§ **WHAT IS NEEDED**: Look through the material and tally each line bearing the word "SPBM". Give only the total.

==== DATA IN THIS EXERCISE ====

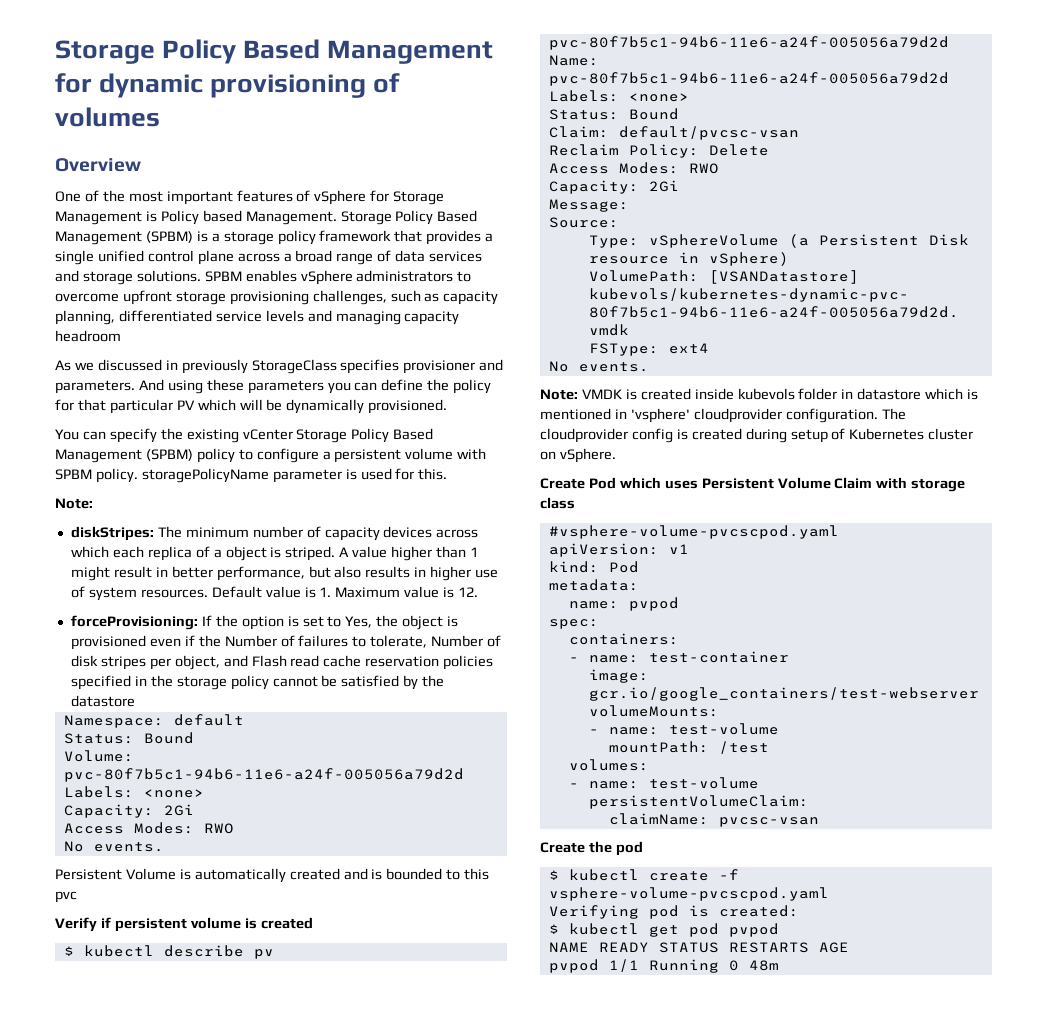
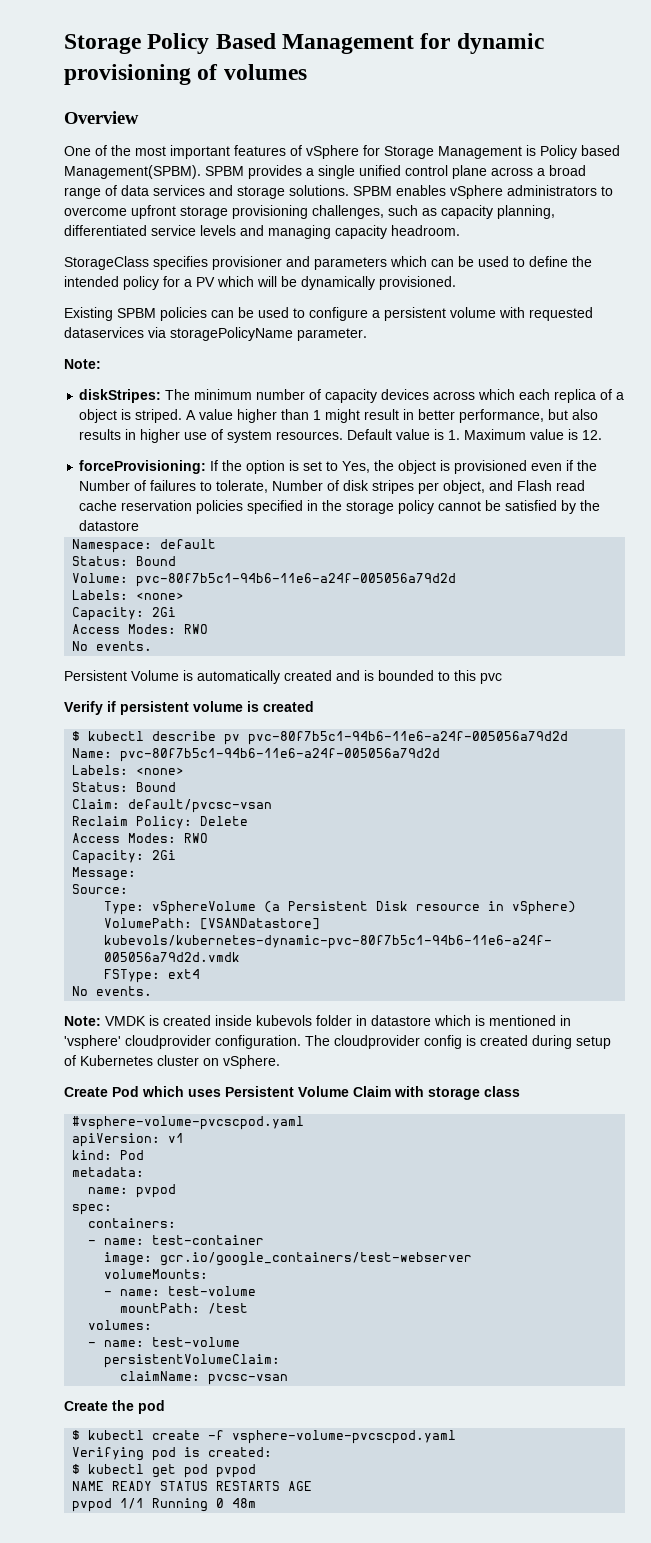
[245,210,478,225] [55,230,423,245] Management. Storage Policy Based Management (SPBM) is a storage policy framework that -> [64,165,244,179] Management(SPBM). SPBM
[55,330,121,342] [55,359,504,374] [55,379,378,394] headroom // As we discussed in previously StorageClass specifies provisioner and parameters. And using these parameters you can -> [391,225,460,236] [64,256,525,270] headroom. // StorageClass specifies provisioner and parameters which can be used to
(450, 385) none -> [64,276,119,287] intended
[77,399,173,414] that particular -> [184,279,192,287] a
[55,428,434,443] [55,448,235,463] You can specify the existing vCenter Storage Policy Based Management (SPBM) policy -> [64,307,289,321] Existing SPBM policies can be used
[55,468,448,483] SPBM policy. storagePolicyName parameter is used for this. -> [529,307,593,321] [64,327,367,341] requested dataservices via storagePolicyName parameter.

====

§ **FINISHED TASK**: 3